Monday, March 25th, 2013

The spring off-season is a great time to make any upgrades to your heating system. If your furnace is getting older or requires frequent repairs, then it’s probably time to think about a high-efficiency replacement. Efficiency measures the amount of fuel or electrical input to the amount of heating output. Upgrading is a great way to improve your long-term savings, and allows you to take control of the future of your home comfort. Today’s energy-efficient models are powerful systems that make very little waste. Are you ready for a new furnace in Pittsburgh? Call Boehmer Heating & Cooling today!

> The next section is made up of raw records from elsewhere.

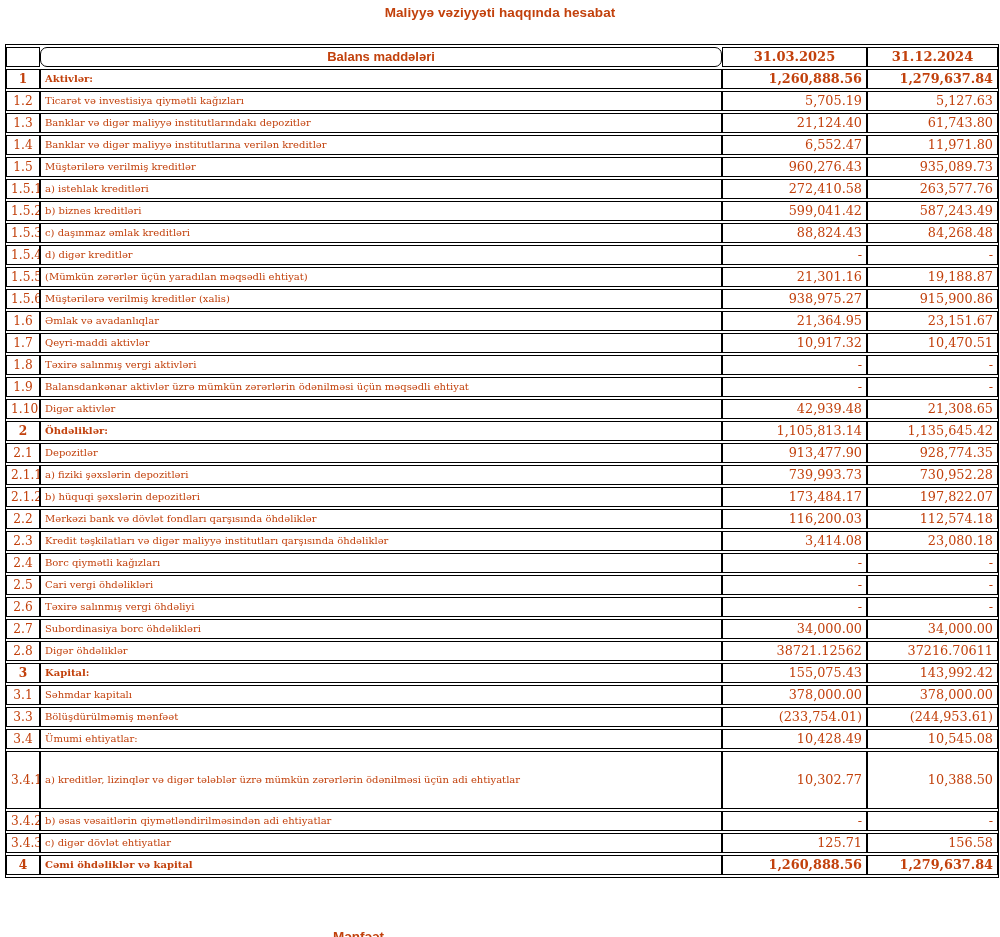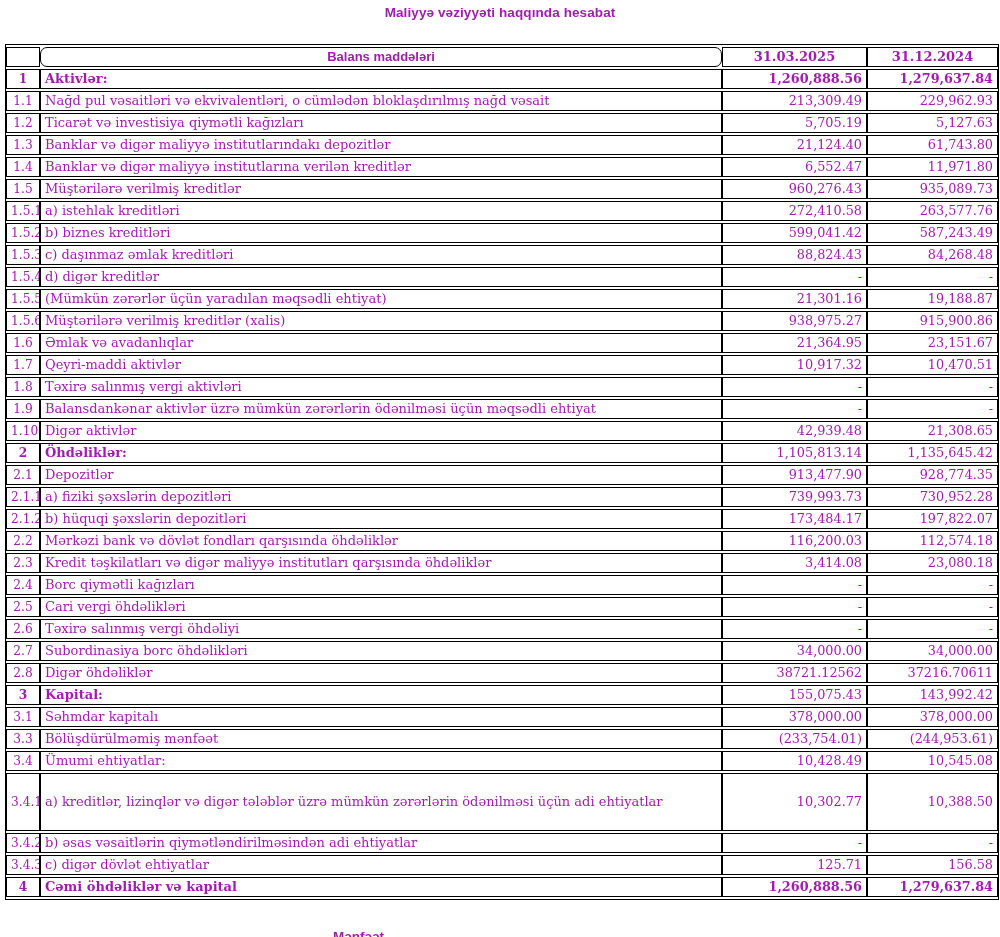"Maliyyə vəziyyəti haqqında hesabat" .page { color: #a21caf -> #c2410c }
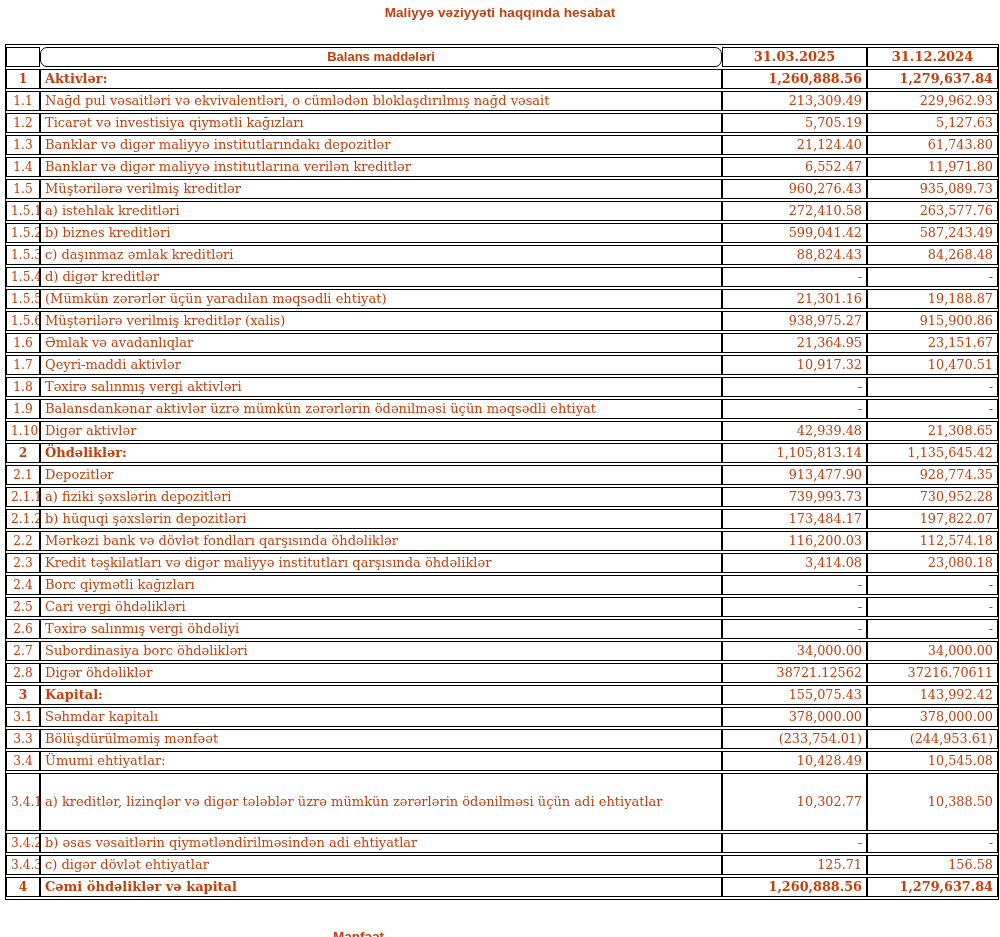"Aktivlər:" td.c-item { font-size: 13px -> 10px }
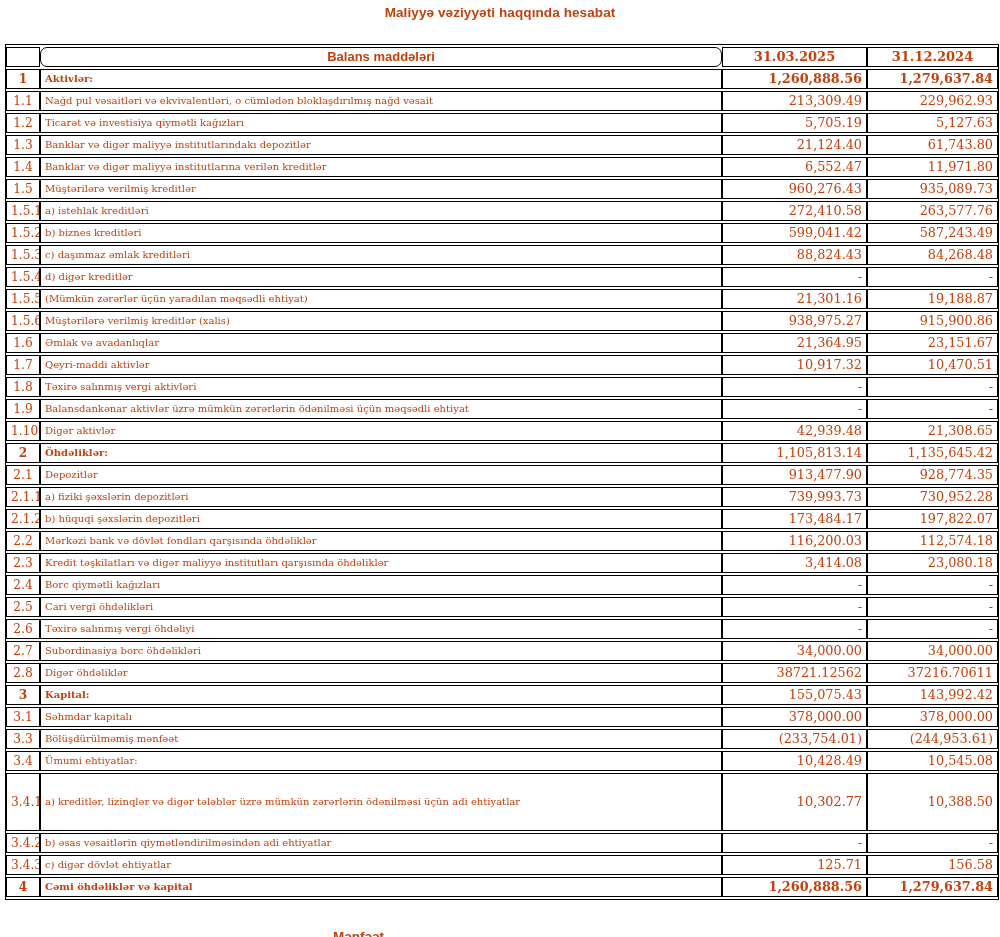"1.1" tr { html: <tr> <td>1.1</td> <td>Nağd pul vəsaitləri və ekvivalentləri, o cümlədən bloklaşdırılmış nağd vəsait</td> <td>213,309.49</td> <td>229,962.93</td> </tr> -> none }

One of the most important ratings in the heating industry is known as AFUE, which stands for Annual Fuel Utilization Efficiency. It estimates the yearly average of heating output per energy input. It’s a percentage that indicates how much of the furnace’s energy is converted into heat, and how much is waste product exhausted outside the home. Some of today’s furnaces have AFUE ratings of up to 97%, which means that only 3% of the furnace’s energy is wasted—an incredible ratio. Most modern furnaces are AFUE rated at 90% and above, which is a drastic improvement from those produced just 15 years ago.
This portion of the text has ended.